[AIM OF THE TASK]:
Output the listing below exactly, minus its images.

[DATA FOR THIS TASK]:
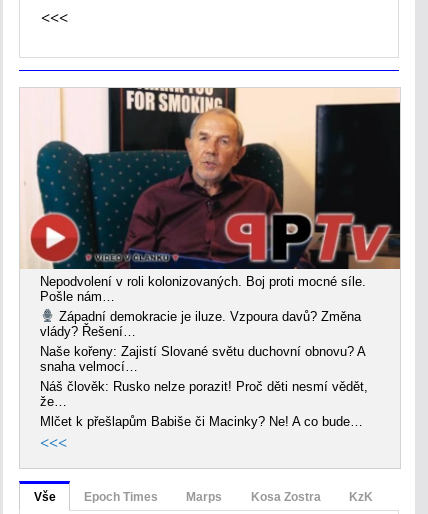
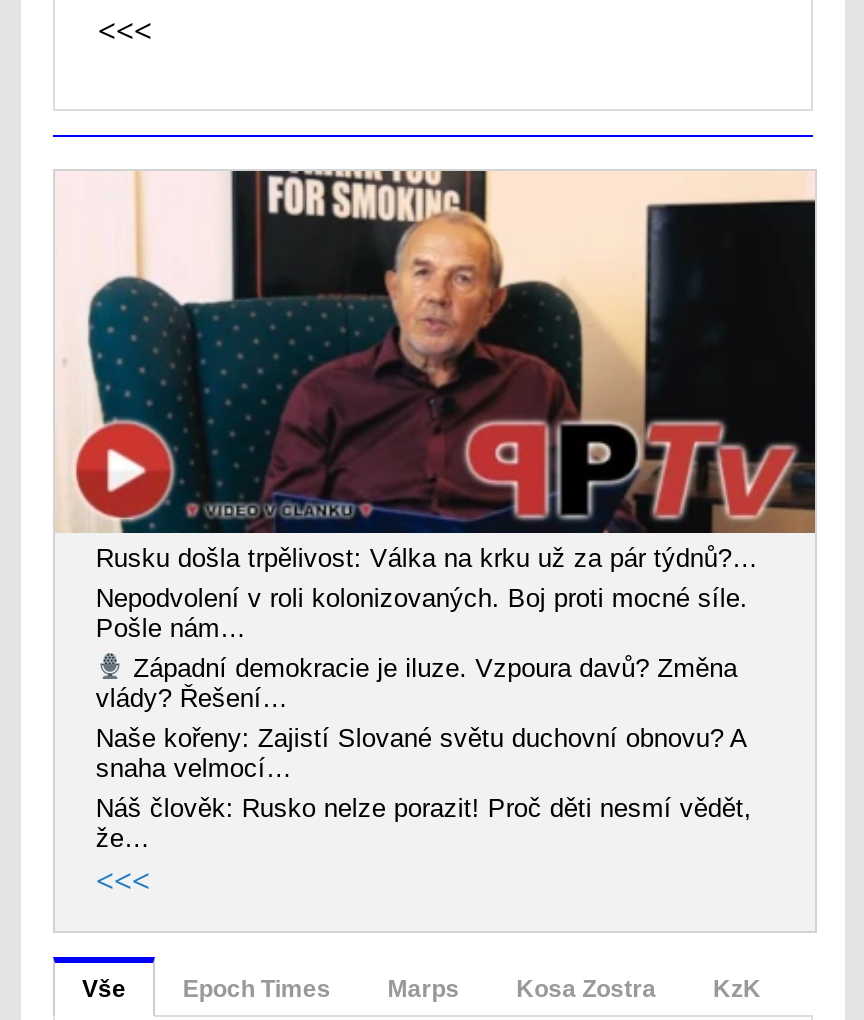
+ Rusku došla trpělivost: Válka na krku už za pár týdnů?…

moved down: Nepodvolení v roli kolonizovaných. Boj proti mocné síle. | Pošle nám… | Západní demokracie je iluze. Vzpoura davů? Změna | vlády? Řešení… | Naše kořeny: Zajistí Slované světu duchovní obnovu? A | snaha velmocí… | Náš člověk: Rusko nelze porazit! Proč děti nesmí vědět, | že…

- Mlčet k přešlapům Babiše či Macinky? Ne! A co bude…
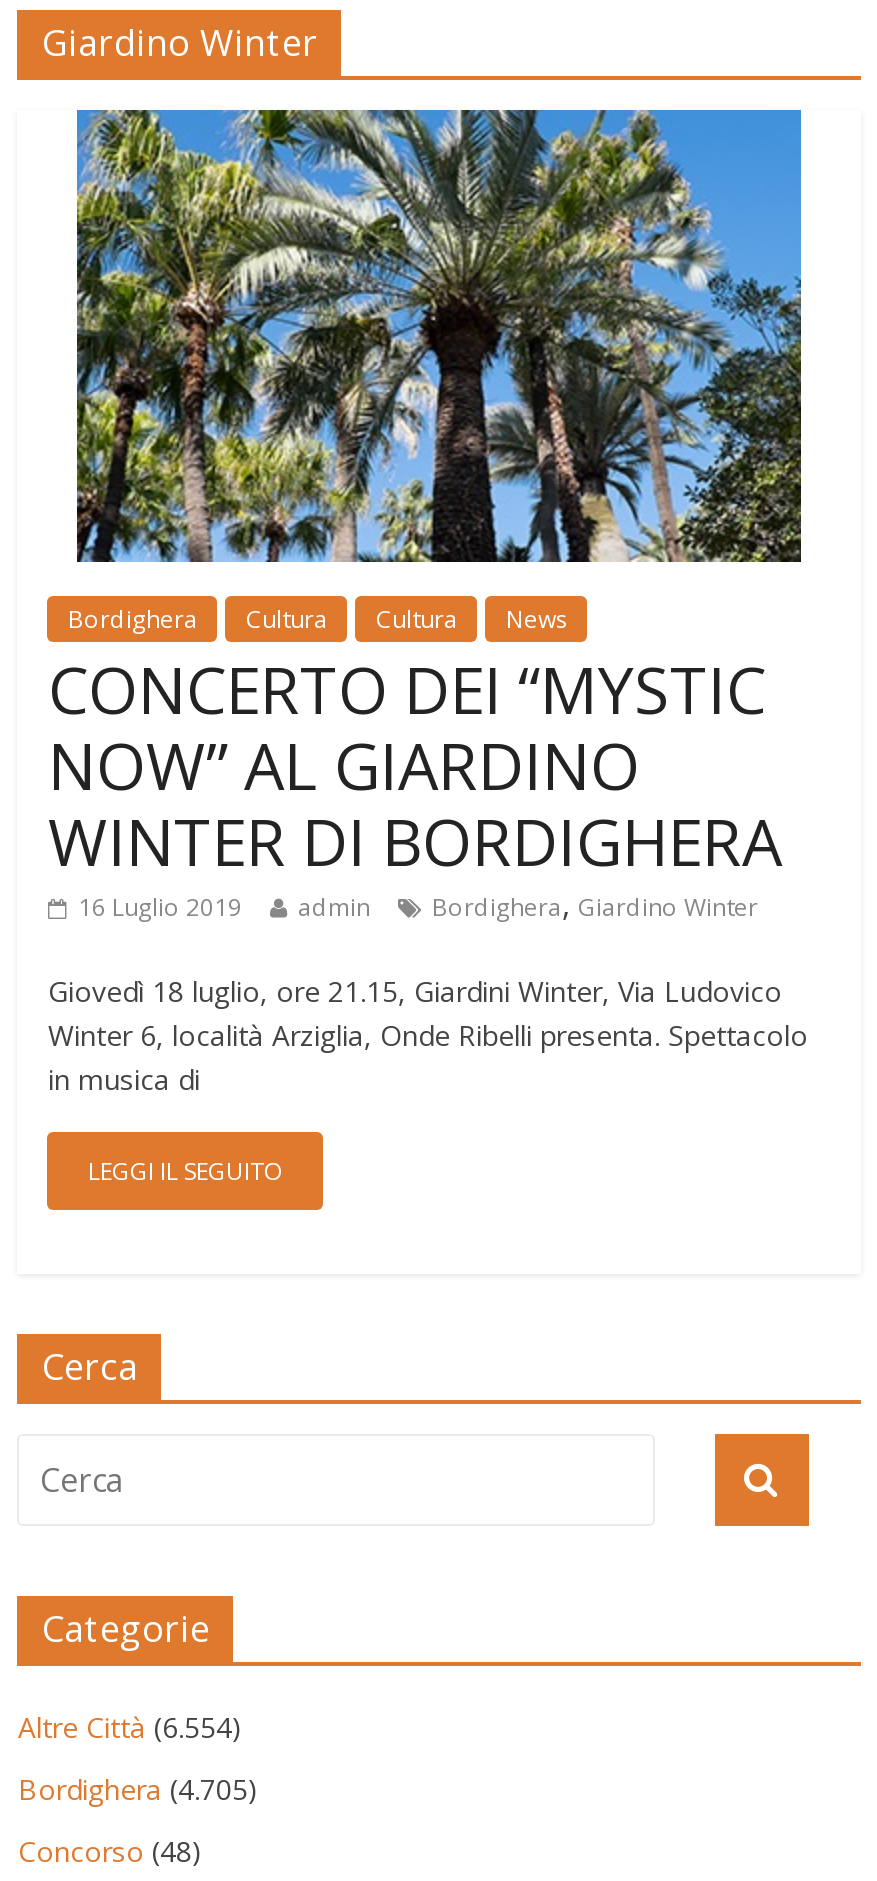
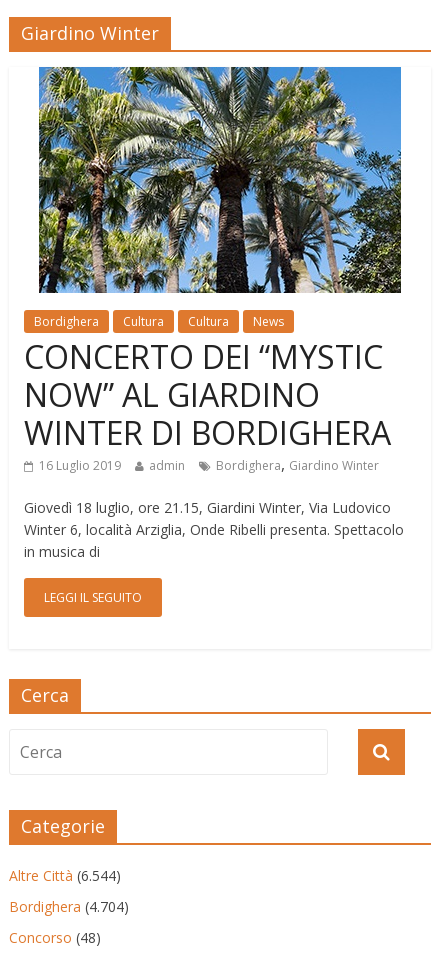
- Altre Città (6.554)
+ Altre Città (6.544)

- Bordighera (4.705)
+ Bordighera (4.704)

[FINISHED TASK]:
+ Rusku došla trpělivost: Válka na krku už za pár týdnů?…

moved down: Nepodvolení v roli kolonizovaných. Boj proti mocné síle. | Pošle nám… | Západní demokracie je iluze. Vzpoura davů? Změna | vlády? Řešení… | Naše kořeny: Zajistí Slované světu duchovní obnovu? A | snaha velmocí… | Náš člověk: Rusko nelze porazit! Proč děti nesmí vědět, | že…

- Mlčet k přešlapům Babiše či Macinky? Ne! A co bude…
- Altre Città (6.554)
+ Altre Città (6.544)

- Bordighera (4.705)
+ Bordighera (4.704)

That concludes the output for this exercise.